Menham Natalius Pigai Usul Halaman DPR Jadi Ruang Demonstrasi Publik
Nasional | Senin, 15 September 2025
PIFA, Nasional – Menteri Hak Asasi Manusia (HAM) Natalius Pigai menggagas penyediaan ruang demonstrasi di halaman Gedung DPR RI sebagai langkah strategis memperkuat praktik demokrasi substantif.
Menurut Pigai, demokrasi substantif adalah ketika aspirasi masyarakat tersalurkan, ketertiban publik terjaga, dan simbol kedaulatan hadir di jantung parlemen.
“Menyediakan ruang demonstrasi di halaman DPR adalah pilihan strategis yang perlu dipertimbangkan serius karena akan mempertemukan masyarakat dengan lembaga yang mewakili mereka,” ujarnya dalam keterangan di Jakarta, Senin (15/9).
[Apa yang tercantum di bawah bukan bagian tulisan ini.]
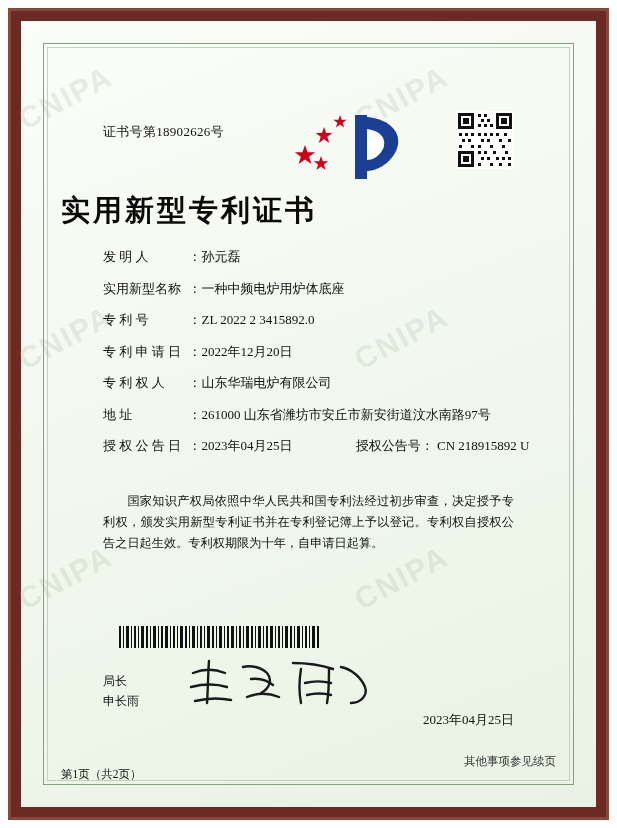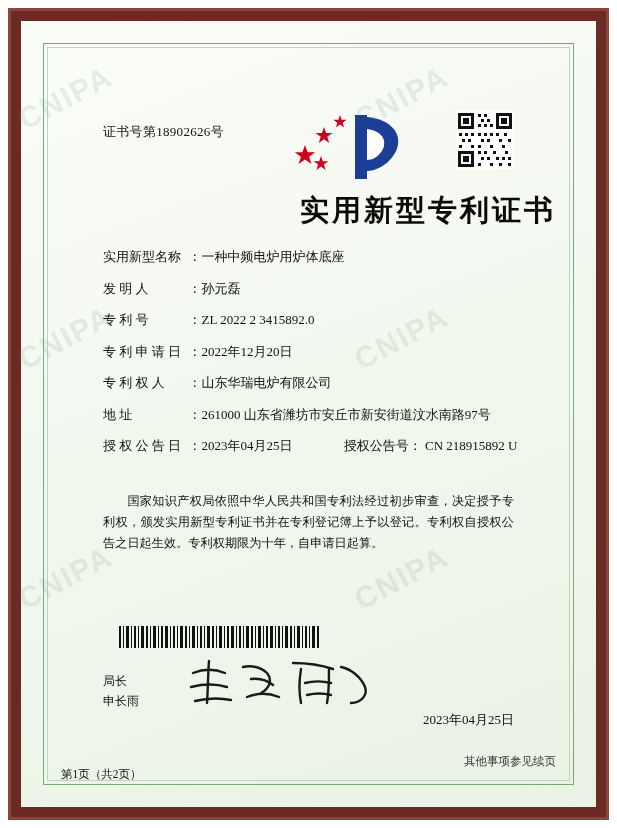"实用新型专利证书" .title { right: 0 -> 8px; text-align: right -> left }
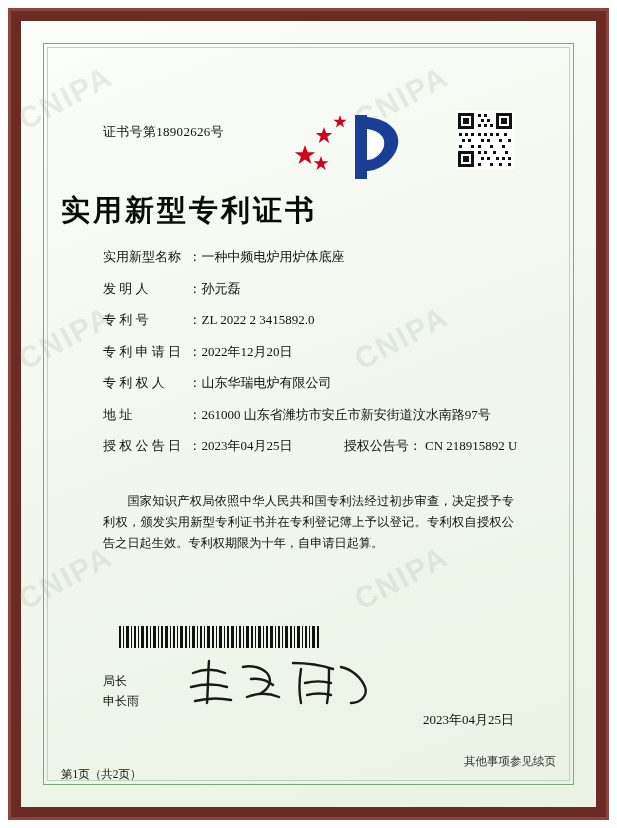"实用新型名称 ： 一种中频电炉用炉体底座" div.field { order: before "发 明 人 ： 孙元磊" -> after "发 明 人 ： 孙元磊" }
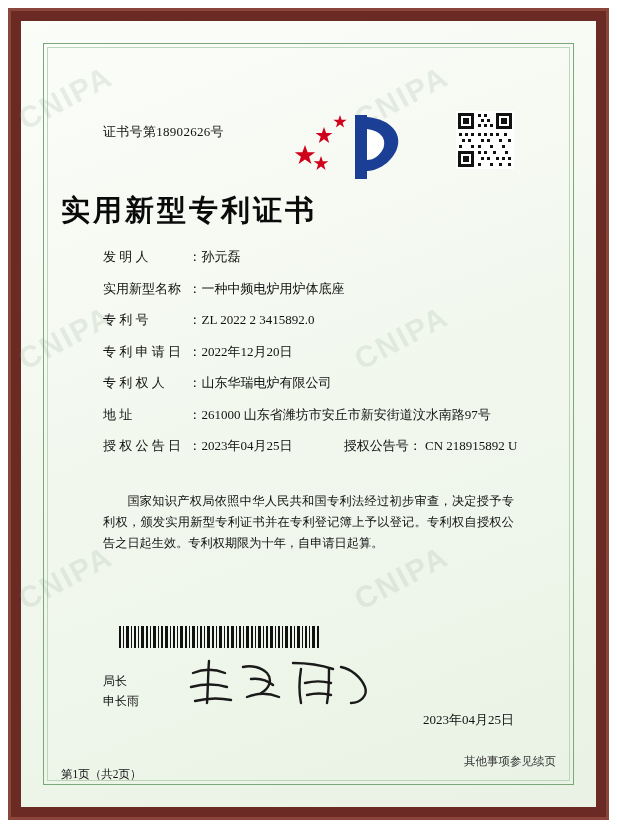"授权公告号：" .field-inline2 { margin-left: 48px -> 60px }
Ia menegaskan, negara bukan hanya menghormati hak masyarakat untuk menyampaikan pendapat secara damai, melainkan juga berkewajiban menyediakan ruang bagi kebebasan tersebut. Usulan itu juga disebut sejalan dengan sikap Presiden Prabowo Subianto, yang sebelumnya menegaskan bahwa kebebasan berpendapat dijamin oleh hukum nasional maupun internasional.
Pigai menilai, selama ini unjuk rasa kerap menimbulkan gesekan karena mengambil lokasi di jalan-jalan utama yang berpotensi menimbulkan kemacetan dan benturan. Dengan menyediakan ruang demonstrasi resmi di halaman DPR, ia meyakini hak masyarakat tetap terjamin tanpa mengorbankan ketertiban umum.
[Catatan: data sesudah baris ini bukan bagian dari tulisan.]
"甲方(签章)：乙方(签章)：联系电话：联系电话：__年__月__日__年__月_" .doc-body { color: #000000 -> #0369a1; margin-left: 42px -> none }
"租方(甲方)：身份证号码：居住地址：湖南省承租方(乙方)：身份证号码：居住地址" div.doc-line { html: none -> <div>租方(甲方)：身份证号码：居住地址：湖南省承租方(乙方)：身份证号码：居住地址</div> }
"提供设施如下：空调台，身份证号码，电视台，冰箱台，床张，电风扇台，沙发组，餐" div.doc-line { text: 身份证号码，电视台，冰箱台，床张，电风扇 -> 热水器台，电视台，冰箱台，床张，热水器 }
Setidaknya terdapat delapan alasan pentingnya ruang demonstrasi itu, antara lain simbol demokrasi autentik, kedekatan dengan target aspirasi, efisiensi logistik, mengurangi beban lalu lintas, menjamin keamanan, membangun budaya dialog, menghapus stigma negatif demonstrasi, serta menjadi preseden bagi daerah lain.
Pigai juga menyinggung praktik serupa di sejumlah negara. Jerman memiliki alun-alun publik di Berlin untuk aksi besar, Inggris mengatur demonstrasi di Parliament Square, Singapura menetapkan Speakers’ Corner di Hong Lim Park, sementara Amerika Serikat mengenal free speech zones.
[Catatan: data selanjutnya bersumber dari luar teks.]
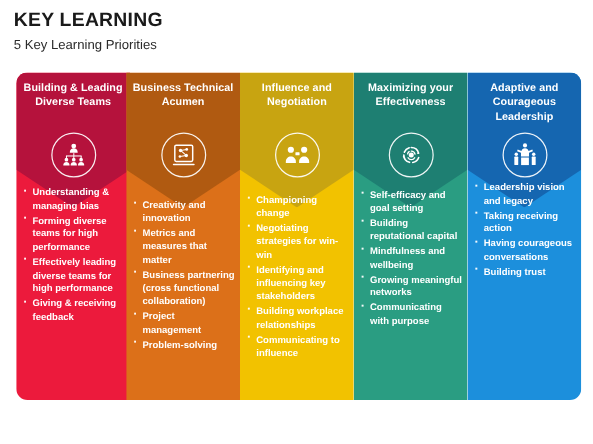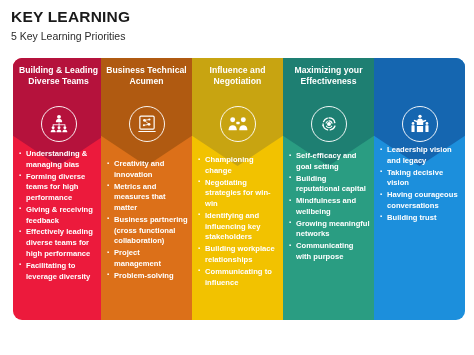"Adaptive and Courageous Leadership" div.col-title { html: none -> <div>Adaptive and Courageous Leadership</div> }
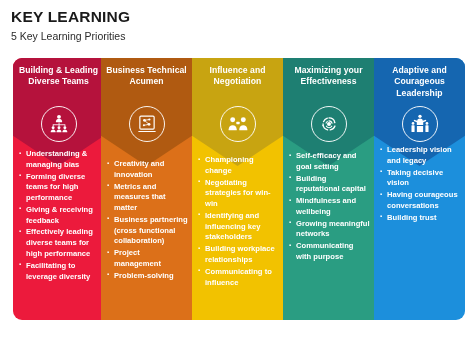"Taking decisive vision" li { text: decisive vision -> receiving action }
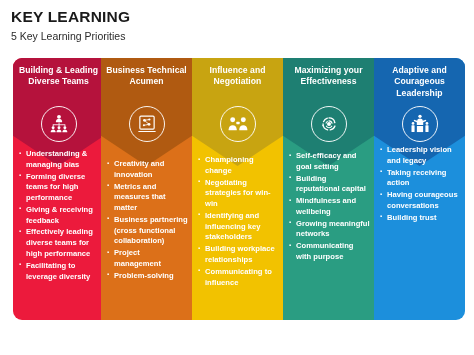"Giving & receiving feedback" li { order: before "Effectively leading diverse teams for" -> after "Effectively leading diverse teams for" }
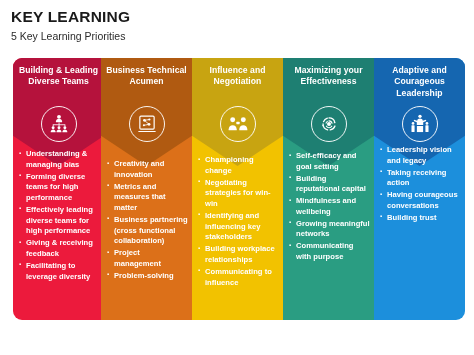"Facilitating to leverage diversity" li { html: <li>Facilitating to leverage diversity</li> -> none }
Ia mengingatkan bahwa gagasan serupa sebenarnya pernah dimunculkan DPR dalam Rencana Strategis 2015–2019 melalui wacana “alun-alun demokrasi” di kompleks DPR, namun proyek tersebut tidak berlanjut.
“Dulu, DPR pernah menuliskannya dalam renstra, Pemprov DKI pernah membangunnya di Monas. Kini, dengan momentum politik yang tepat, kita bisa memastikan ruang demokrasi itu benar-benar hadir, bukan sekadar wacana,” jelas Pigai.